Worryingly, our research also showed that there was no evidence that levels of health were improving for more recent cohorts of older people, despite increases in life expectancy. And even more worryingly, the health of the poorest third of the population seems to be deteriorating for more recent cohorts compared with their previous cohorts.
This implies that any gains in life expectancy for this significant segment of the population are likely to be composed of additional years spent in poor health, with the potential for greater associated social and healthcare costs.
Policy interventions focussed on achieving positive outcomes for older people need to pay direct attention to these inequalities in later life. It is of great concern that inequality is very rarely considered in the discussion of such policies.
The main response so far has been to focus on extending working lives by increasing the age at which the state pension is received, alongside other pension reforms that reduce benefits. Such approaches increase the vulnerability of those in poorer or more uncertain employment conditions so run a high risk of increasing inequalities among older people.
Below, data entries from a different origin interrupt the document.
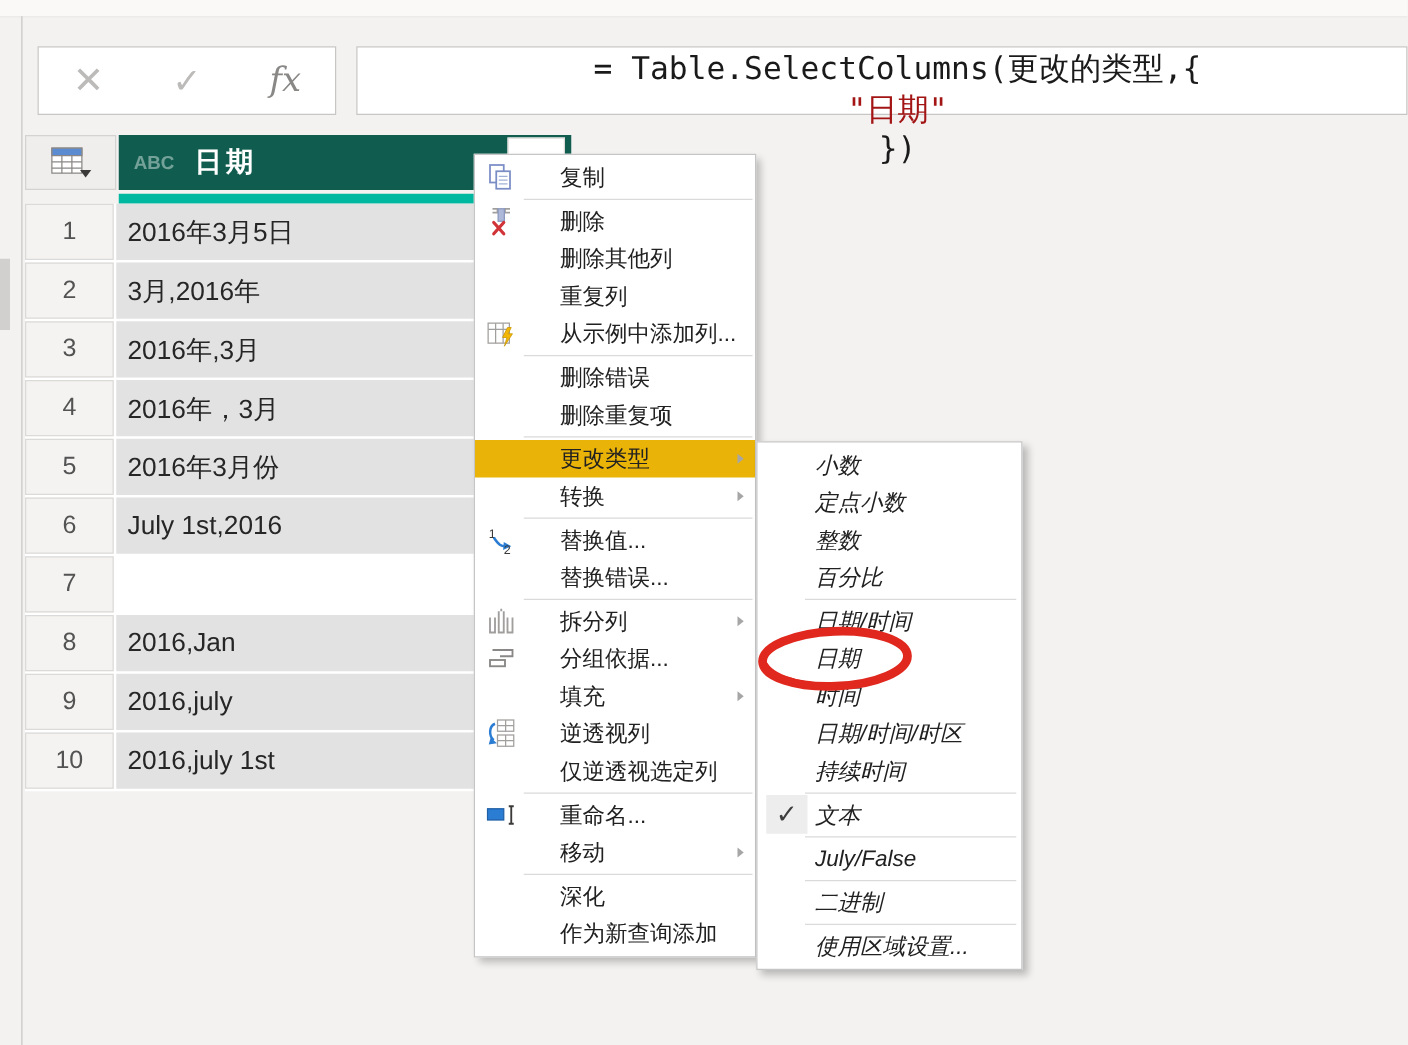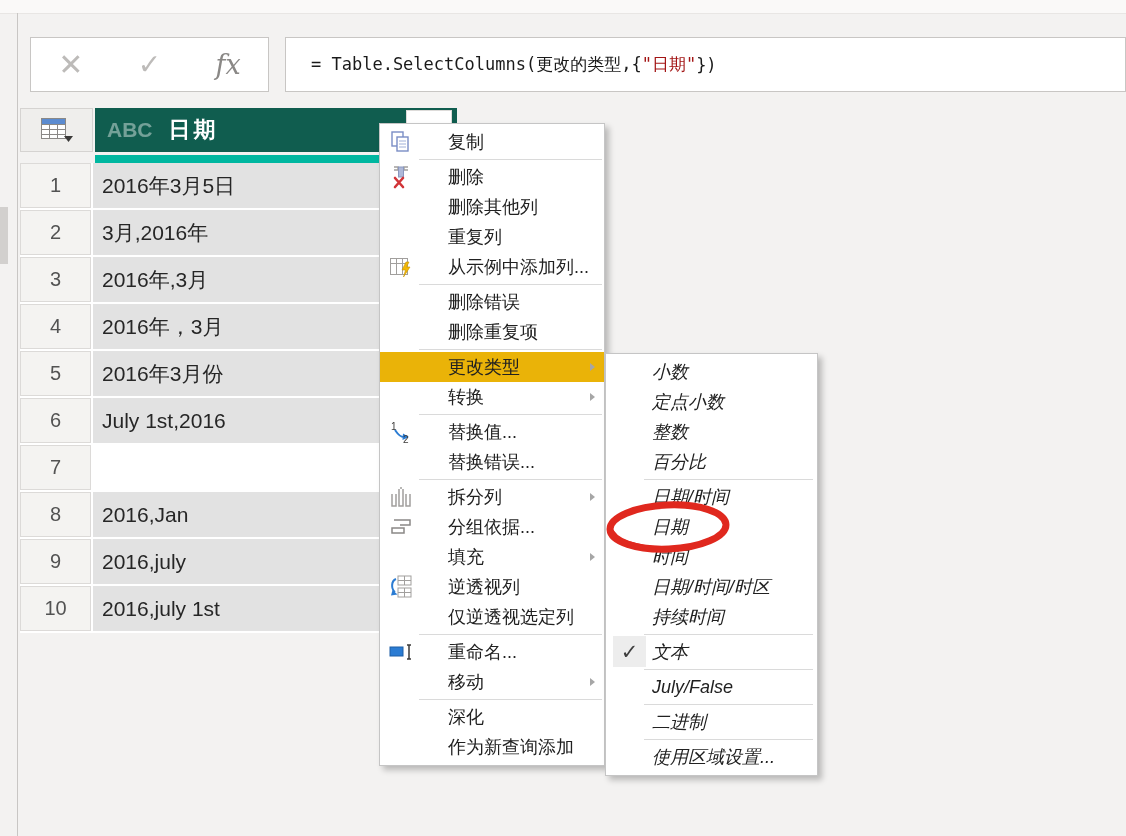--- a/index.html
+++ b/index.html
@@ -22,7 +22,7 @@
   .ic-fx{font-family:"DejaVu Serif",serif;font-style:italic;color:#8A8886;font-size:27px;}
   .fbar-input{position:absolute;left:285px;top:37px;width:841px;height:55px;background:#FFF;
     border:1px solid #C8C6C4;box-sizing:border-box;display:flex;align-items:center;padding-left:25px;
-    font-family:"DejaVu Sans Mono","Liberation Mono",monospace;font-size:17px;color:#1A1A1A;white-space:pre;}
+    font-family:"DejaVu Sans Mono","Liberation Mono",monospace;font-size:25px;color:#1A1A1A;white-space:pre;flex-direction:column;}
   .fml-str{color:#A31515;}
 
   

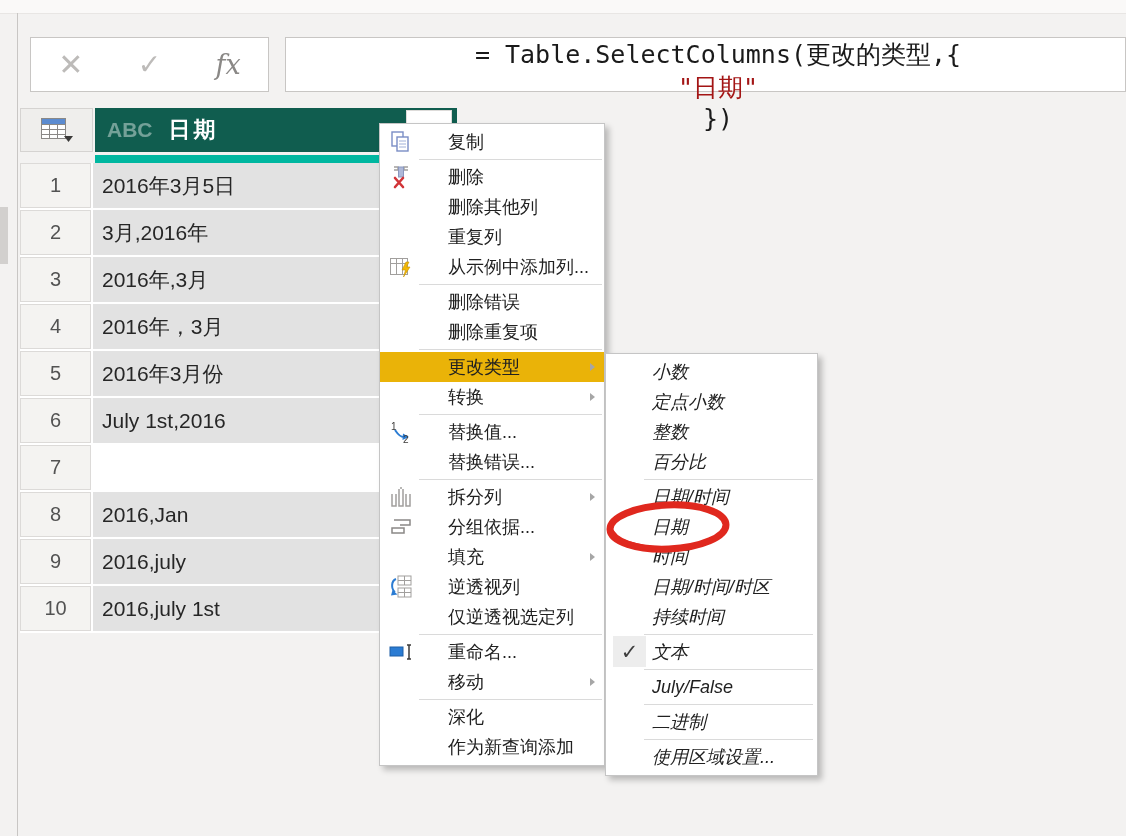--- a/index.html
+++ b/index.html
@@ -30,7 +30,7 @@
     border:1px solid #D5D3D1;box-sizing:border-box;display:flex;align-items:center;justify-content:center;}
   .colhdr{position:absolute;left:95px;top:108px;width:362px;height:44px;background:#105D4F;
     display:flex;align-items:center;padding-left:12px;box-sizing:border-box;}
-  .abc{color:rgba(255,255,255,0.42);font-weight:bold;font-size:21px;margin-right:16px;letter-spacing:0px;}
+  .abc{color:rgba(255,255,255,0.42);font-weight:bold;font-size:15px;margin-right:16px;letter-spacing:0px;}
   .hdr-label{color:#FFF;font-size:22px;font-weight:bold;letter-spacing:3px;}
   .selstrip{position:absolute;left:95px;top:155px;width:362px;height:8px;background:#00B7A0;}
   .filterbox{position:absolute;left:406px;top:110px;width:46px;height:34px;background:#FFF;border:1px solid #DDDBD9;box-sizing:border-box;z-index:5;}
This narrow consensus on policy options needs to be rethought. Indeed, little thought appears to be given to the actual consequences of raising state pension ages without paying attention to the quality of the jobs that people work in.
In addition to inequalities in levels of economic prosperity, inequalities in social factors are very important. Levels of social, cultural and civic (including volunteering) participation are all relevant to health and wellbeing outcomes and all show marked inequalities.
For example, while our research showed that volunteering has generally beneficial effects on health, the opportunity to volunteer relates directly to levels of wealth. Similarly, the risk of being, and of becoming, socially detached is greatly increased for poorer older people.
Likewise, we find that despite increases in digital participation over time, including for older people, those who are poorer remain much more likely to be digitally excluded. The rapid digitisation of so many public, financial, shopping, social and cultural services makes inequality in digital participation in later life particularly important. It results in poorer older people being more likely to not be able to fully exercise citizenship because they are excluded from the digital revolution. In addition, those who are excluded from this revolution are also more likely to have difficulty in physically accessing services such as banks, cashpoints and supermarkets.
Our research tells a complex story of pathways leading to inequalities in health and wellbeing in later life. The close connections between economic, social, psychological and health factors produce a complex cascade of direct and indirect influences on wellbeing and health in later life. And they also relate in complex ways to circumstances in earlier parts of the life course.
What we show more than anything though, is that these pathways need not be inevitable and there are obvious opportunities to influence the direction of these trajectories at various points in the life course including in later life.
As such it is vital that policymakers focus on what can be done to tackle inequalities in later life, paying attention to addressing factors that relate to inequalities in later life employment, retirement, pensions, housing, and social and cultural participation.